4 minute read
Bird's Eye View: Spring 2021
Adam Daum, head athletic trainer, and Dana Vander Wal, assistant athletic trainer
Point’s sports medicine team on the University’s COVID-19 response
BY KASSI BUTCHER
With the ongoing pandemic affecting how people live their daily lives, Point University’s administrators and staff made it their mission at the beginning of the school year to try to create a college experience for all Point students that would be as normal as possible, but also safe. Because so many of Point’s students are also athletes, it has fallen to the sports medicine team to work tirelessly to try to create a safe environment for Point’s 19 athletic teams, so that each could participate in a season resembling a typical one.
“The pandemic is certainly like nothing I have ever seen before,” says Head Athletic Trainer Adam Daum.
Daum spent a lot of his summer joining multiple weekly Zoom meetings with senior administrators and other individuals who acted as decision makers regarding COVID-19 at Point. Daum says that discussions frequently centered around how and what students returning to campus would look like for the fall semester after being sent home during the spring. “As the summer drew to a close and the semester came closer and closer, I realized the sports medicine department would be more instrumental in the process of returning people to campus than any of us had originally anticipated,” Daum says.
With the fall semester quickly approaching, the sports medicine team continued to keep the well-being of student-athletes as their top priority. This focus now included incorporating safety protocols to help prevent the spread of COVID-19.
“Our focus not only included the student-athletes, but now the entire Point community and how to keep everyone safe and healthy,” Daum says. “While the circumstances had changed and the logistical component transitioned into something larger, the end goal remained the same: health and wellness of the Point community.”
“I would say the first ‘step’ for us was creating policies and procedures which would be effective, but also practical,” he adds. “We knew they had to possess the ability to be implemented within the confines of the resources we had or could obtain.”
Assistant Athletic Trainer Andrew Welch says that putting in extra safety and health measures allowed the team to track symptoms and exposures to try to prevent COVID-19 from affecting any other students. “The earlier we could notice these potential cases, the more prepared the team and the athletic department could be for the next steps,” Welch says.
One of the main tools that helped the team monitor symptoms among the Point community was an app called TalonView. TalonView has provided students, faculty and staff an easy way to report any symptoms or exposures they might have had. All three groups are required to complete daily check-ins via the app prior to entering campus facilities.
As the pandemic has continued to progress into the spring semester yet again, Daum says the sports medicine team has continued to be proactive with implementing precautionary measures above the minimum standards set forth by both institutional and local governing authorities. These precautionary measures include enforcing facial covering while inside buildings, social distancing implementations, and sanitizing and disinfecting on a greater, detailed level with increased frequency and volume.
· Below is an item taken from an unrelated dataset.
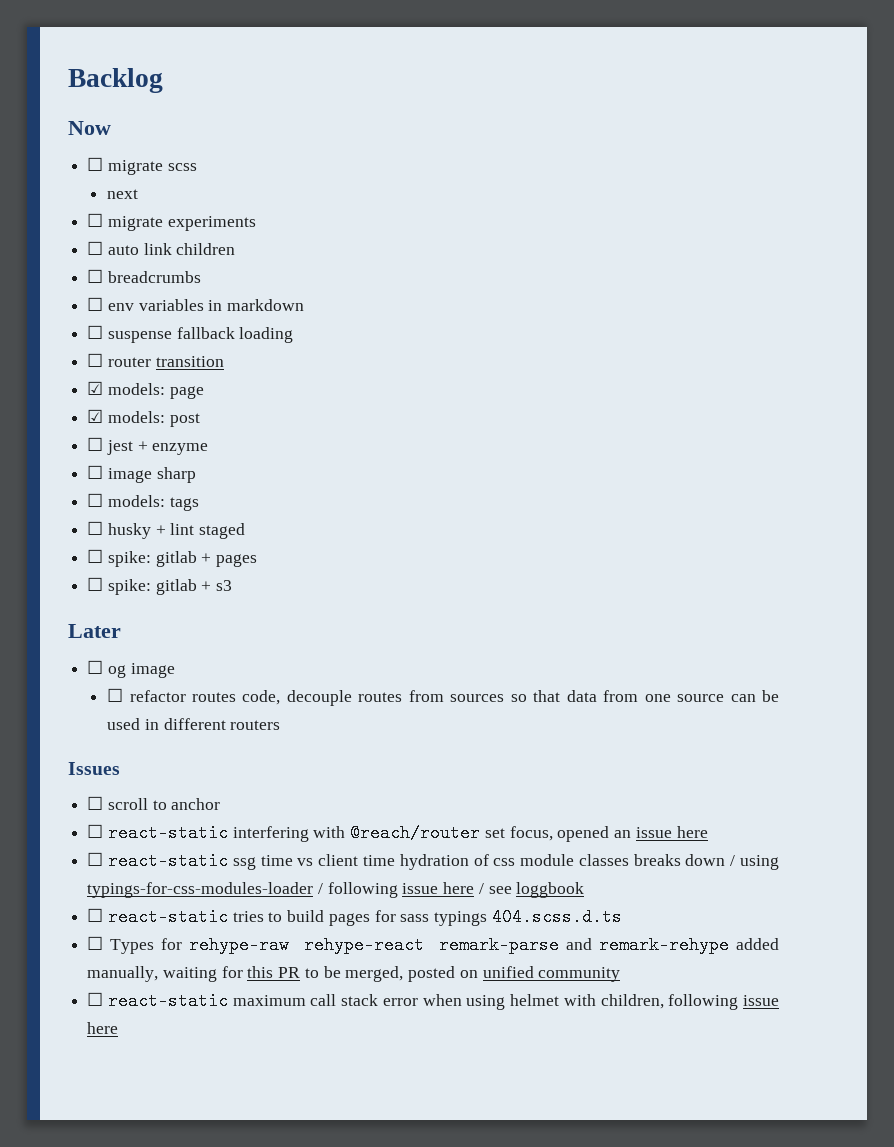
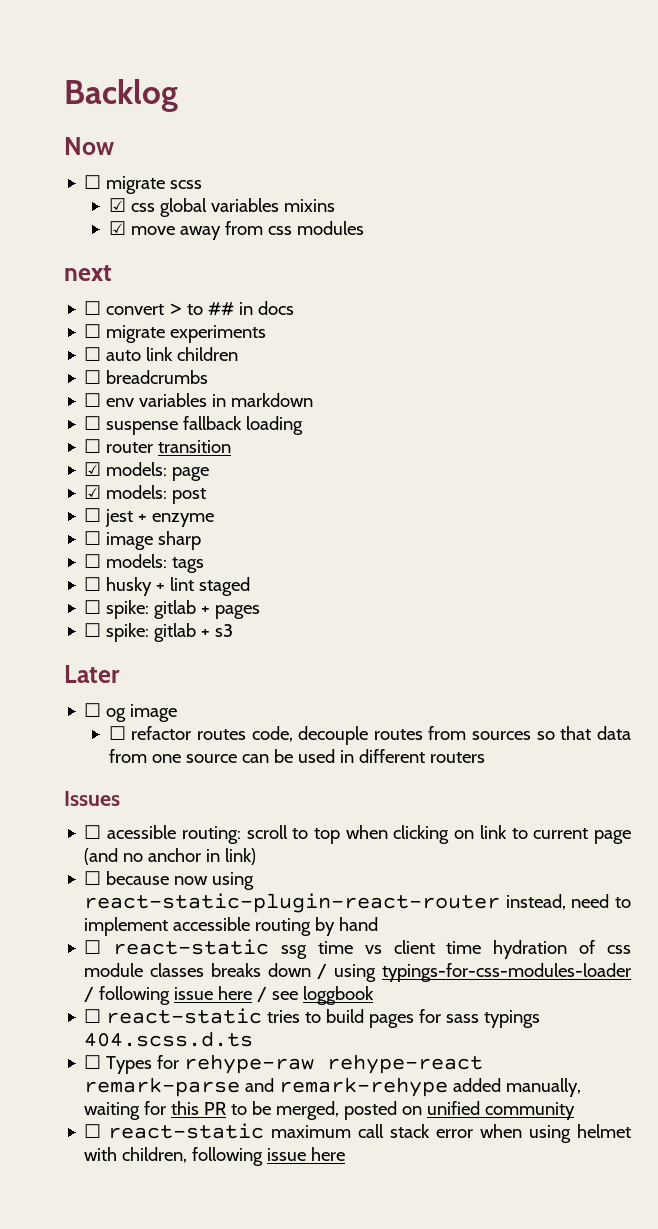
[107,189,139,199] next -> [108,198,335,217] [108,221,364,240] [64,265,112,281] [84,301,295,316] ☑ css global variables mixins // ☑ move away from css modules // next // ☐ convert > to ## in docs
[107,798,167,810] scroll to -> [107,825,632,844] [84,848,144,865] acessible routing: scroll to top when clicking on link to current page (and no
[87,824,708,842] // ☐ react-static interfering with @reach/router set focus, opened an issue here -> [206,848,257,865] [84,871,255,890] [84,893,631,913] [84,917,379,936] in link) // ☐ because now using react-static-plugin-react-router instead, need to implement accessible routing by hand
Monitoring the spread has been a top priority amongst the COVID-19 advisory team as the group has kept an eye on trends locally, regionally and nationally. The team has also monitored any changes and the latest recommendations from the Georgia Department of Public Health, the Centers for Disease Control and the World Health Organization. “The COVID advisory board’s decisions have been very influential in the minor adjustments our department has made,” Daum says.
The department has had to take on more responsibilities than they would during a regular year. Their roles now not only involve keeping student-athletes physically ready for competition, but also helping prevent them from contracting the coronavirus.
“I think the most challenging aspect for me has been the minute details,” Daum says. “The tediousness of it all and the sheer volume of necessary inter- and intra-departmental communication to help keep everyone on the same page. The most eye-opening for me would be how just a ‘few’ simple additional tasks and responsibilities can be so time- and resource-consuming.”
The team has not only had to keep their materials and training rooms sanitized and disinfected, but has been responsible for providing every athletic team with sanitation and disinfectant resources. They have also helped communicate to each team how to best conduct socially distanced practices, meetings and gatherings.
The sports medicine team’s goal is to be able to move forward to “normal” routines once again and not take anything for granted. “As athletic trainers, we get to experience so much,” says Welch. “Seeing the joy on athletes’ faces when we celebrate achievements tops anything. Whether it be a return from injury, or championship celebrations, we get to ride along side of them in the high times and low.”
“The hype of game day, the athletic training room conversations, and so much more; you don’t really understand the difference the small things make until they’re taken away,” he adds. “I pray that we take full advantage of our everyday joys as we try to get back to ‘normal’ routines and remember the lows that COVID-19 brought us as we work together for a healthy future.”